Ngano is a Tshivenda word for fairytales. Ngano are usually related by senior members of the family, particularly mothers and grandmothers. Family members gather around tshivhaso (fireplace) in autumn and winter to enjoy the harvest after toiling in the fields in spring and summer. Storytellers take turns to relate Ngano. The storyteller starts by saying “ salungano salungano” , meaning ‘ like a fairytale like a fairytale’ , and the listeners respond by saying“saalungano” . The storyteller tells the fairytale and listeners keep saying “saalungano” after every sentence made by the storyteller. This is to indicate that they are listening and are interested in the fairytale told. The storyteller can also stand up and dance to dramatise what s/he is relating.
The characters in the Ngano are usually humans and animals. Animals are given a voice and portrayed as interacting with humans and talking like humans. Animals can be portrayed as mischievous, intelligent, stupid, cunning, unreliable, evil, kind, etc. A rabbit/hare ( muvhuda) is portrayed as both intelligent and mischievous, and it goes by the name of Sankambe, while a baboon (pfene ) is portrayed as stupid and goes by the name of Mudzhou.

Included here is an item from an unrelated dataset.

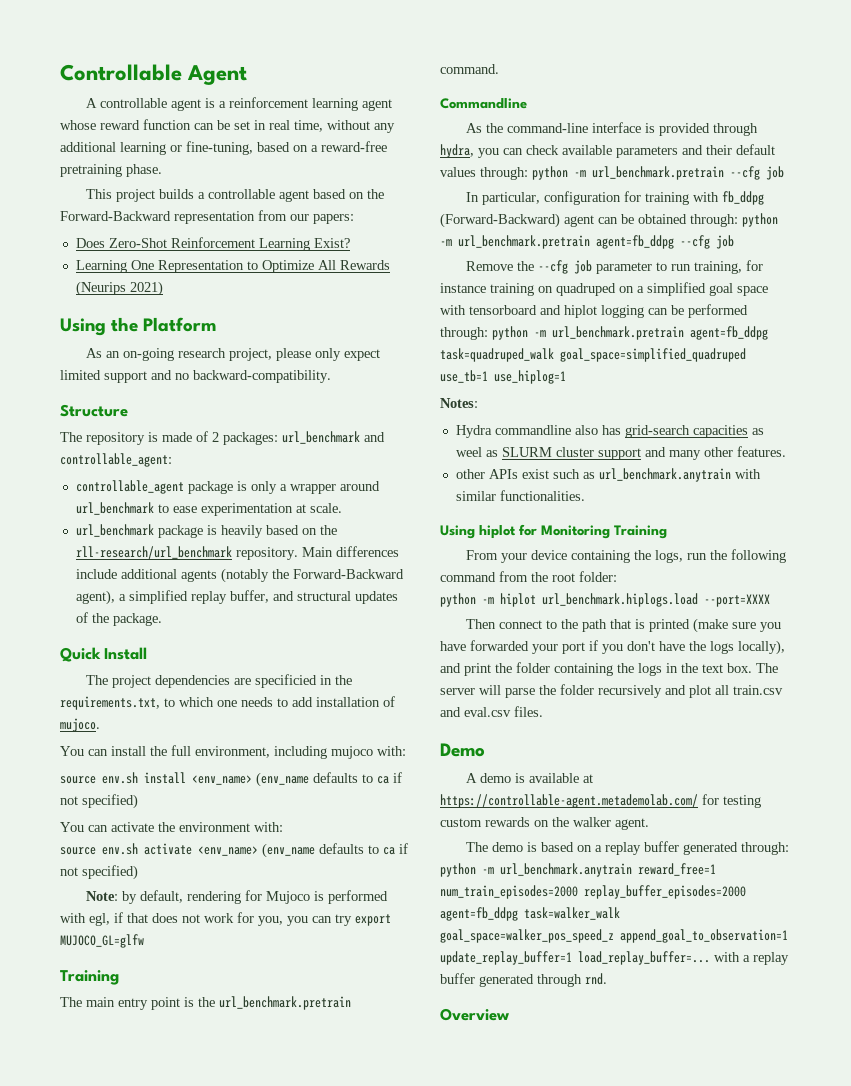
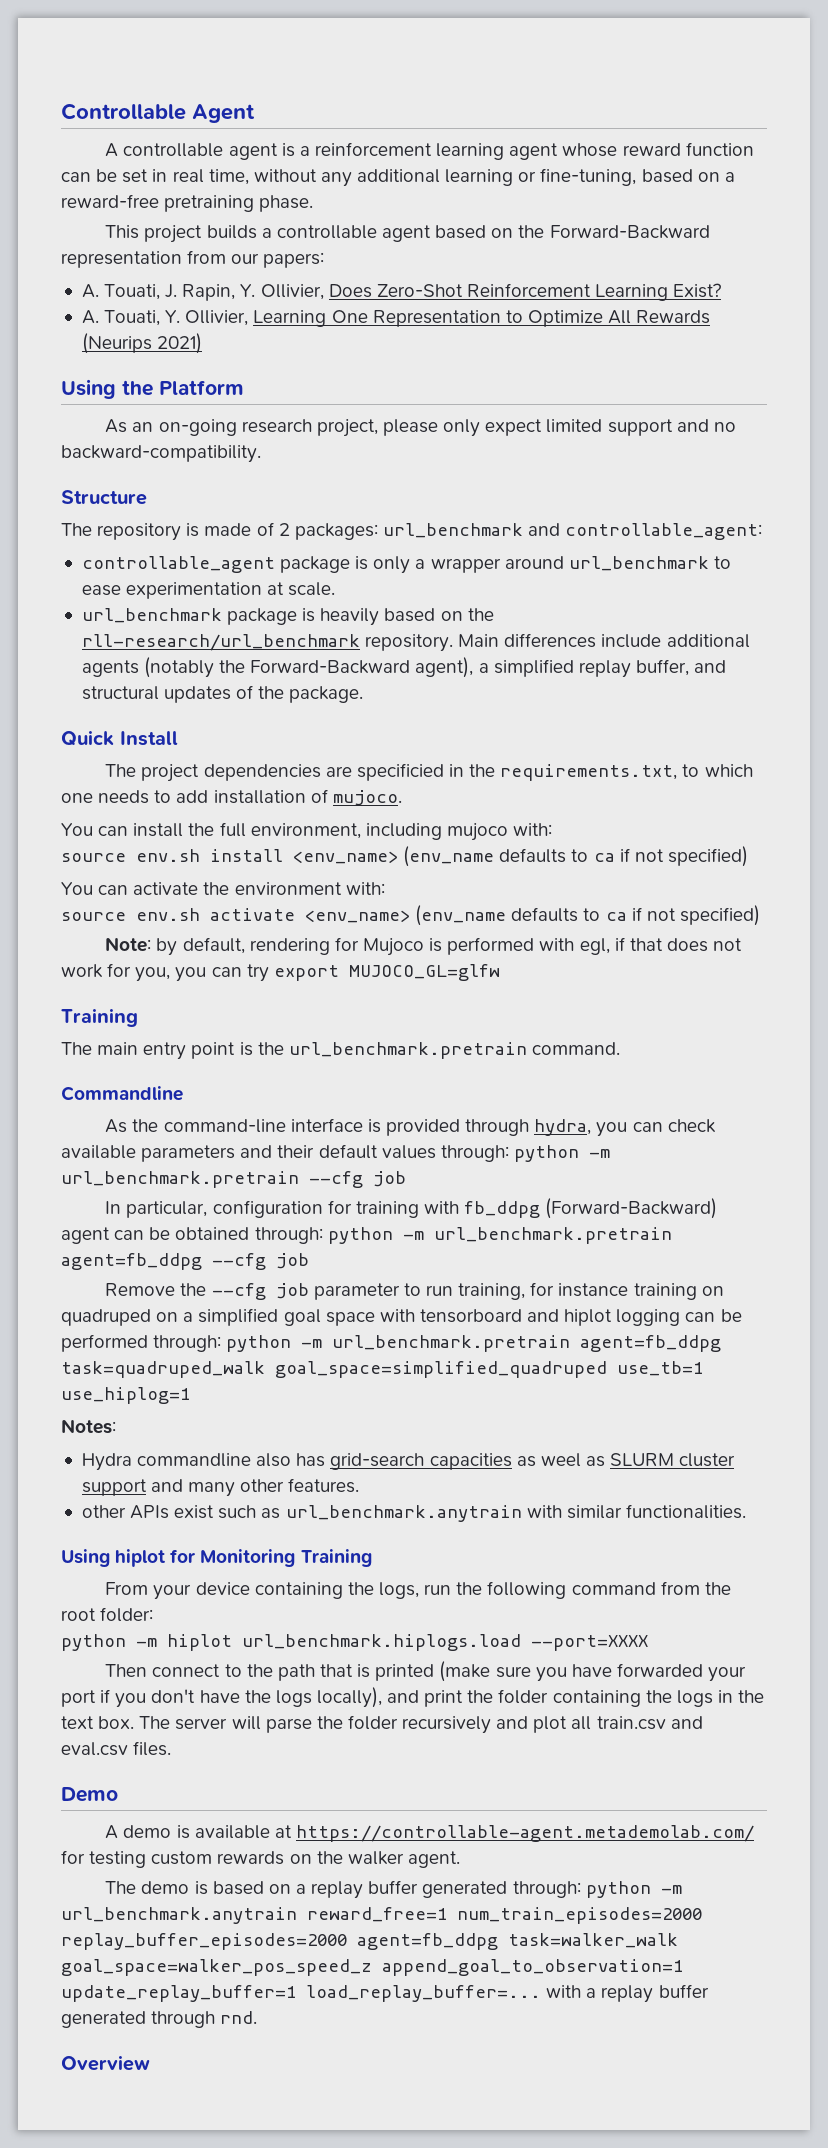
(354, 219) none -> [81,284,324,301] A. Touati, J. Rapin, Y. Ollivier,
(350, 243) none -> [81,310,249,326] A. Touati, Y. Ollivier,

Hyenas, owls, and snakes (with the exception of pythons) are the most hated creatures in the Tshivenda culture since they are regarded as the agents of evil. It is believed that witches and wizards use them for witchcraft purposes. This belief is reflected in all fairytales where hyenas, owls, and poisonous snakes are featured. The Tshivenda word for hyena is phele , while an owl is called gwitha . A person whose behaviour and conduct are regarded as despicable is usually referred to as a phele or gwitha.
A jackal ( phungubwe ) is portrayed as a thief, unreliable, and selfish. Carnivores such as lion ( ndau ), leopard (didinngwe ), and cheetah ( nngwe ) play interchangeable roles. They are sometimes portrayed as bloodthirsty creatures, while at other times they are portrayed as saviours. A lion, like in most African cultures, is usually portrayed as the King of all animals.
Elephant ( ndou ), the most beloved and respected animal in the Tshivenda culture is always portrayed as the wisest of all animals and as the Lion’s chief advisor.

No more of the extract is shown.